Records from a data source:

_ _ _ _ _

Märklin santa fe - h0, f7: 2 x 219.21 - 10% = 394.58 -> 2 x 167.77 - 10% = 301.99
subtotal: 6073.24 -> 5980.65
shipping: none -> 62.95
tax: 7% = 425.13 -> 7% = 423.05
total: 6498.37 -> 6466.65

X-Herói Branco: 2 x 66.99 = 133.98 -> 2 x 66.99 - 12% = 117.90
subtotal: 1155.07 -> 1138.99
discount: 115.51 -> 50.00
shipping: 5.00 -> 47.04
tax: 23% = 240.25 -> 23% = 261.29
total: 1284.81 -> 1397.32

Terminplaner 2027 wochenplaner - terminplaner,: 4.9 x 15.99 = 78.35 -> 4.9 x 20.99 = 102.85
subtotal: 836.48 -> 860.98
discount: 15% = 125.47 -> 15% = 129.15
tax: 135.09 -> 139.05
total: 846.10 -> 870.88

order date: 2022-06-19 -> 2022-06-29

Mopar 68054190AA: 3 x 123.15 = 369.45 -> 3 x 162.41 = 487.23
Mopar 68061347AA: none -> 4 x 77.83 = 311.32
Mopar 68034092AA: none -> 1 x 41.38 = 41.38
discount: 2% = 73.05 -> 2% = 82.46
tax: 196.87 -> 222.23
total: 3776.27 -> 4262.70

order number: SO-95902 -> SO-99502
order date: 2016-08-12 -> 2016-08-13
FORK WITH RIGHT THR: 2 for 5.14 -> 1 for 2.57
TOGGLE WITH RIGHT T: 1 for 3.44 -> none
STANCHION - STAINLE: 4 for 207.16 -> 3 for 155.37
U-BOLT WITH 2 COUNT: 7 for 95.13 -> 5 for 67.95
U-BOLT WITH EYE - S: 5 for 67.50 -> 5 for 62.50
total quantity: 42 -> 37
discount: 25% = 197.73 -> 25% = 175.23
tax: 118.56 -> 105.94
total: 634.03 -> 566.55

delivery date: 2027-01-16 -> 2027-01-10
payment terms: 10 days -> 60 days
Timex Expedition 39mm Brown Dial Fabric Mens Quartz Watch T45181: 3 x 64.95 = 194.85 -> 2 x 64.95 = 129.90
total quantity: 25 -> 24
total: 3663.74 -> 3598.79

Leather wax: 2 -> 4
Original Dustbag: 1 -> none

_ _ _ _ _

_DIRECTIONS FOR THIS TASK_
Return the entries above exactly, each one complete.

_SOLUTION FOR THIS TASK_
Märklin santa fe - h0, f7: 2 x 219.21 - 10% = 394.58 -> 2 x 167.77 - 10% = 301.99
subtotal: 6073.24 -> 5980.65
shipping: none -> 62.95
tax: 7% = 425.13 -> 7% = 423.05
total: 6498.37 -> 6466.65

X-Herói Branco: 2 x 66.99 = 133.98 -> 2 x 66.99 - 12% = 117.90
subtotal: 1155.07 -> 1138.99
discount: 115.51 -> 50.00
shipping: 5.00 -> 47.04
tax: 23% = 240.25 -> 23% = 261.29
total: 1284.81 -> 1397.32

Terminplaner 2027 wochenplaner - terminplaner,: 4.9 x 15.99 = 78.35 -> 4.9 x 20.99 = 102.85
subtotal: 836.48 -> 860.98
discount: 15% = 125.47 -> 15% = 129.15
tax: 135.09 -> 139.05
total: 846.10 -> 870.88

order date: 2022-06-19 -> 2022-06-29

Mopar 68054190AA: 3 x 123.15 = 369.45 -> 3 x 162.41 = 487.23
Mopar 68061347AA: none -> 4 x 77.83 = 311.32
Mopar 68034092AA: none -> 1 x 41.38 = 41.38
discount: 2% = 73.05 -> 2% = 82.46
tax: 196.87 -> 222.23
total: 3776.27 -> 4262.70

order number: SO-95902 -> SO-99502
order date: 2016-08-12 -> 2016-08-13
FORK WITH RIGHT THR: 2 for 5.14 -> 1 for 2.57
TOGGLE WITH RIGHT T: 1 for 3.44 -> none
STANCHION - STAINLE: 4 for 207.16 -> 3 for 155.37
U-BOLT WITH 2 COUNT: 7 for 95.13 -> 5 for 67.95
U-BOLT WITH EYE - S: 5 for 67.50 -> 5 for 62.50
total quantity: 42 -> 37
discount: 25% = 197.73 -> 25% = 175.23
tax: 118.56 -> 105.94
total: 634.03 -> 566.55

delivery date: 2027-01-16 -> 2027-01-10
payment terms: 10 days -> 60 days
Timex Expedition 39mm Brown Dial Fabric Mens Quartz Watch T45181: 3 x 64.95 = 194.85 -> 2 x 64.95 = 129.90
total quantity: 25 -> 24
total: 3663.74 -> 3598.79

Leather wax: 2 -> 4
Original Dustbag: 1 -> none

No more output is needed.